_EXERCISE OBJECTIVE_
The task calls for each record to be given again unchanged, minus any pictures.

[Collected data]
%%

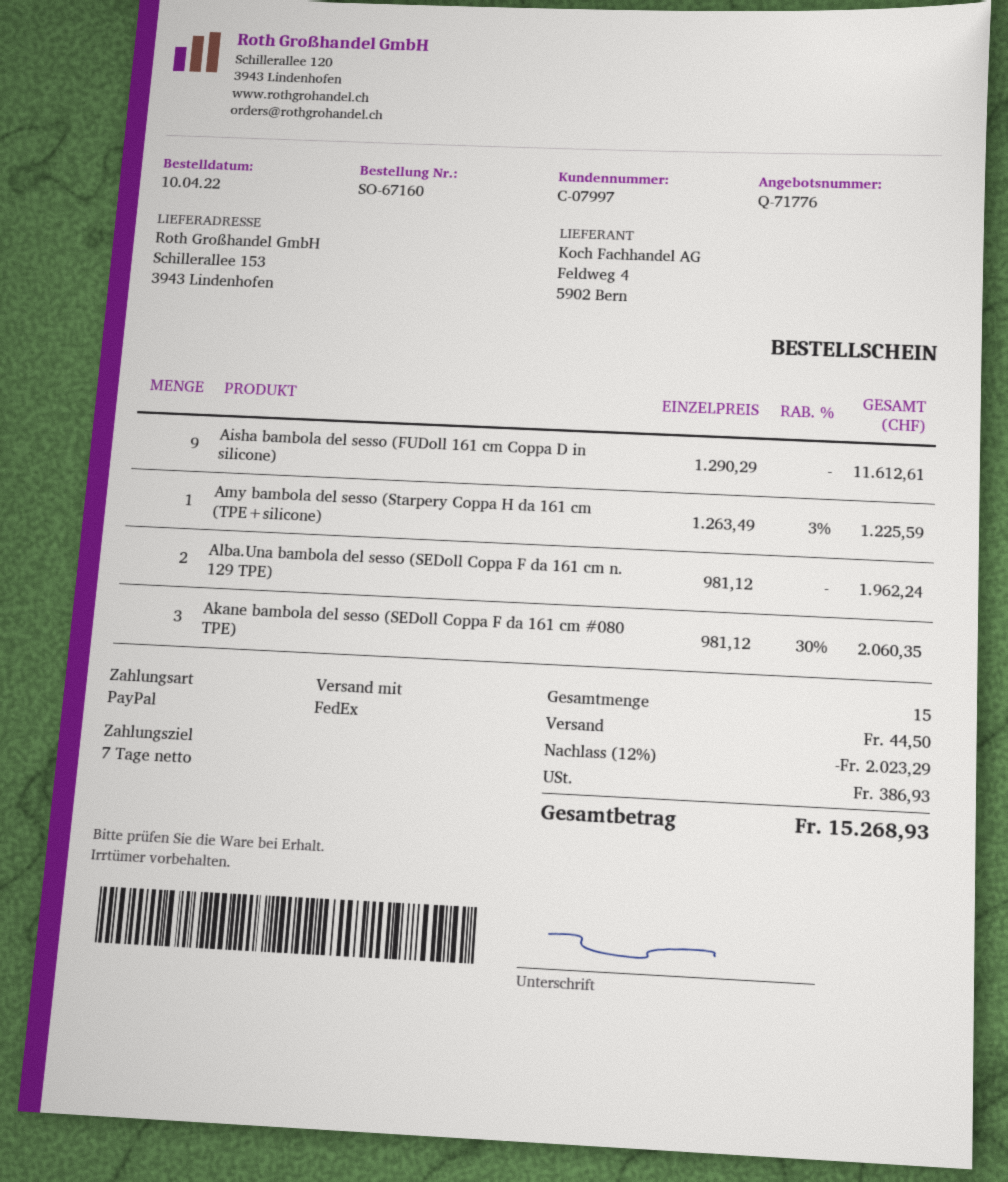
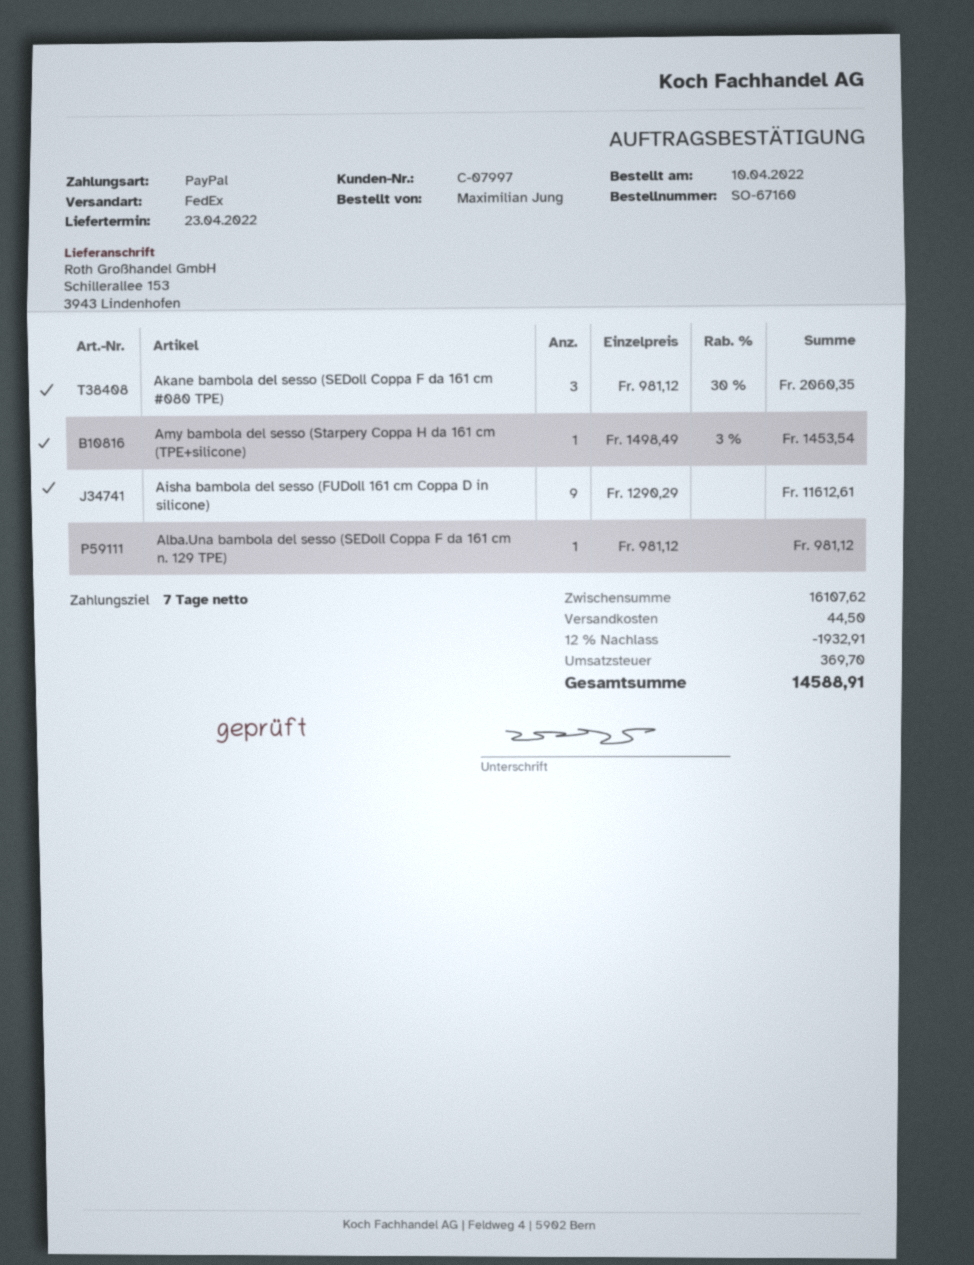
Amy bambola del sesso (Starpery Coppa H da 161 cm (TPE+silicone): 1 x 1263.49 - 3% = 1225.59 -> 1 x 1498.49 - 3% = 1453.54
Alba.Una bambola del sesso (SEDoll Coppa F da 161 cm n. 129 TPE): 2 x 981.12 = 1962.24 -> 1 x 981.12 = 981.12
discount: 12% = 2023.29 -> 12% = 1932.91
tax: 386.93 -> 369.70
total: 15268.93 -> 14588.91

%%

_WRITTEN RESPONSE_
Amy bambola del sesso (Starpery Coppa H da 161 cm (TPE+silicone): 1 x 1263.49 - 3% = 1225.59 -> 1 x 1498.49 - 3% = 1453.54
Alba.Una bambola del sesso (SEDoll Coppa F da 161 cm n. 129 TPE): 2 x 981.12 = 1962.24 -> 1 x 981.12 = 981.12
discount: 12% = 2023.29 -> 12% = 1932.91
tax: 386.93 -> 369.70
total: 15268.93 -> 14588.91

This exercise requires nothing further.